- [TASK] Could you reproduce every entry as it stands, leaving the pictures behind?

[Edit tracking data]
========================================

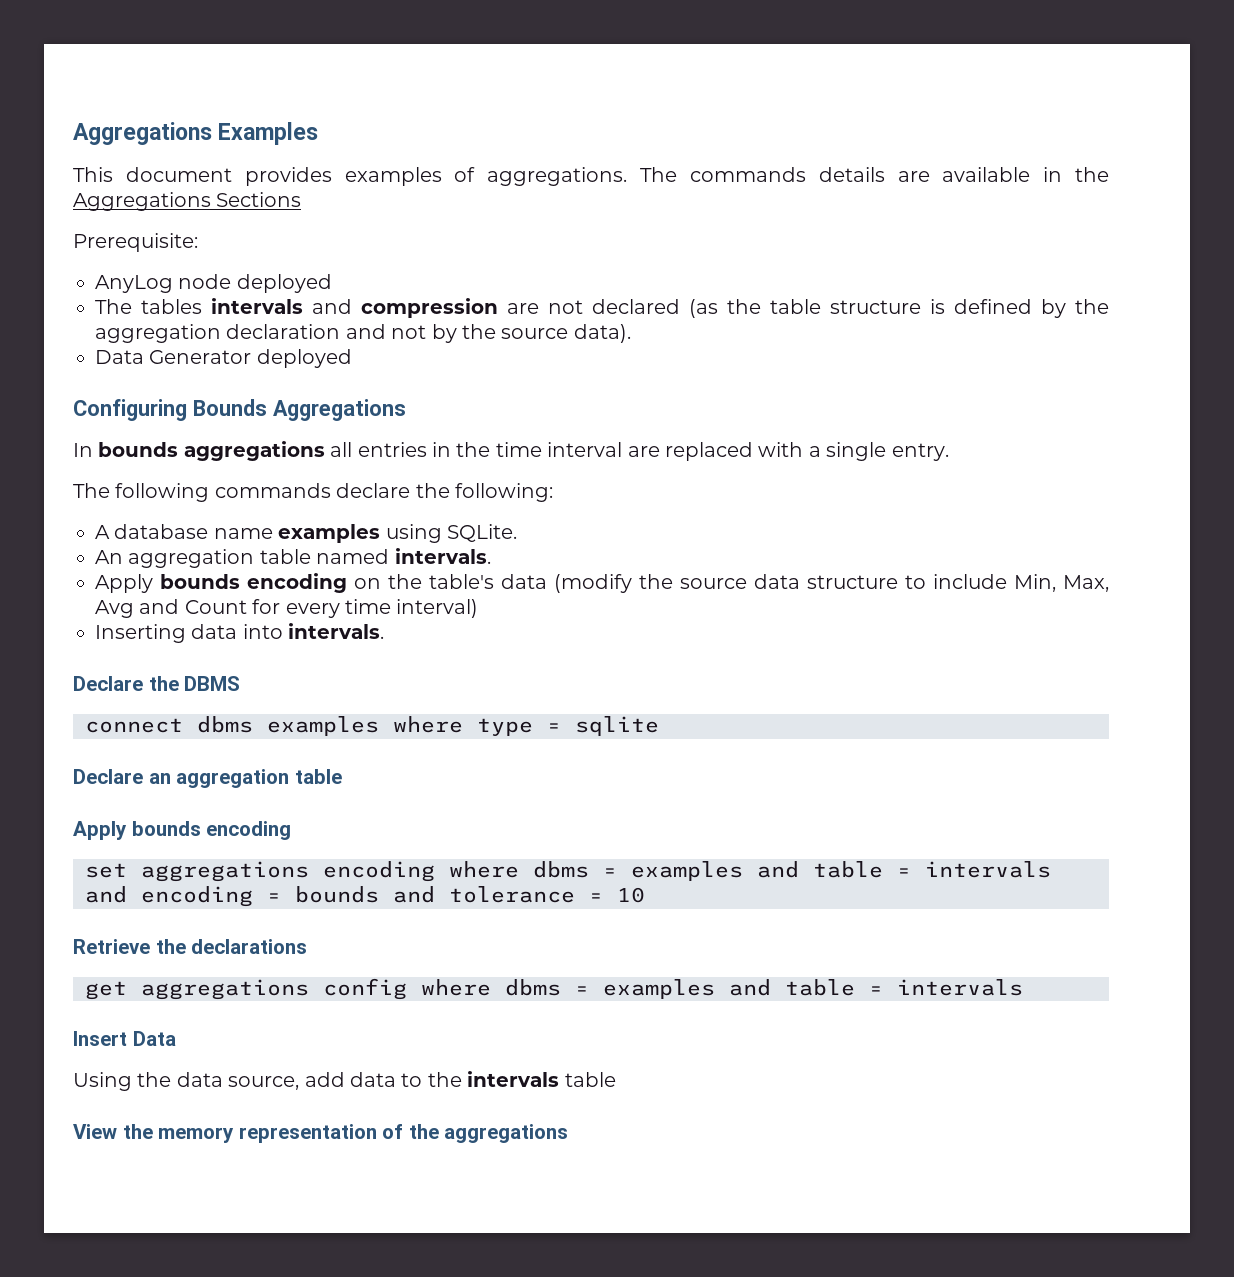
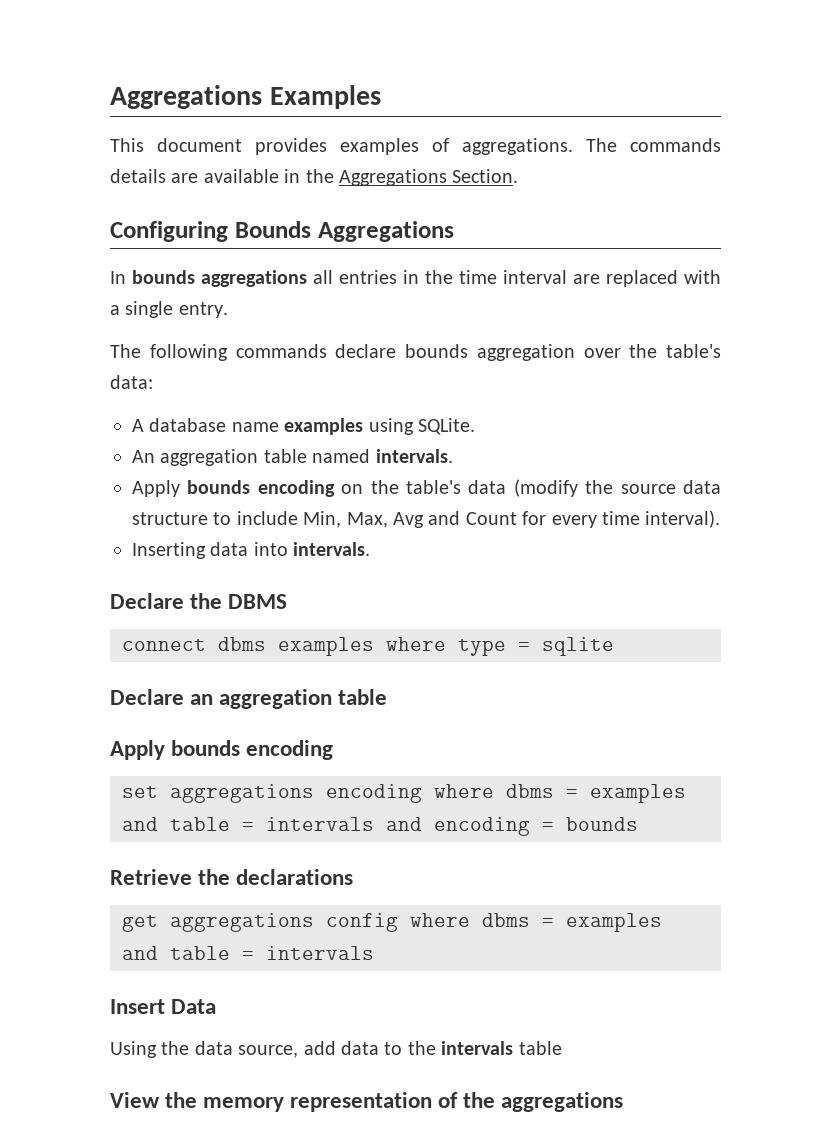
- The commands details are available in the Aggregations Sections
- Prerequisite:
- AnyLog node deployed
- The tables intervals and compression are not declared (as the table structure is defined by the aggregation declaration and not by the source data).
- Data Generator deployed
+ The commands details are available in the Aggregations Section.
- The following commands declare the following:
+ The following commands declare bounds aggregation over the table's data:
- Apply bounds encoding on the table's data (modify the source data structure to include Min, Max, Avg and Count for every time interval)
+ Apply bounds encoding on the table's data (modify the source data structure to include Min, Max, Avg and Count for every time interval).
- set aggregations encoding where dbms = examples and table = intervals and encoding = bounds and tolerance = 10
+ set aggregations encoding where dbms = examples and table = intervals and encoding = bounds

========================================

- [PROBLEM SOLUTION]
- The commands details are available in the Aggregations Sections
- Prerequisite:
- AnyLog node deployed
- The tables intervals and compression are not declared (as the table structure is defined by the aggregation declaration and not by the source data).
- Data Generator deployed
+ The commands details are available in the Aggregations Section.
- The following commands declare the following:
+ The following commands declare bounds aggregation over the table's data:
- Apply bounds encoding on the table's data (modify the source data structure to include Min, Max, Avg and Count for every time interval)
+ Apply bounds encoding on the table's data (modify the source data structure to include Min, Max, Avg and Count for every time interval).
- set aggregations encoding where dbms = examples and table = intervals and encoding = bounds and tolerance = 10
+ set aggregations encoding where dbms = examples and table = intervals and encoding = bounds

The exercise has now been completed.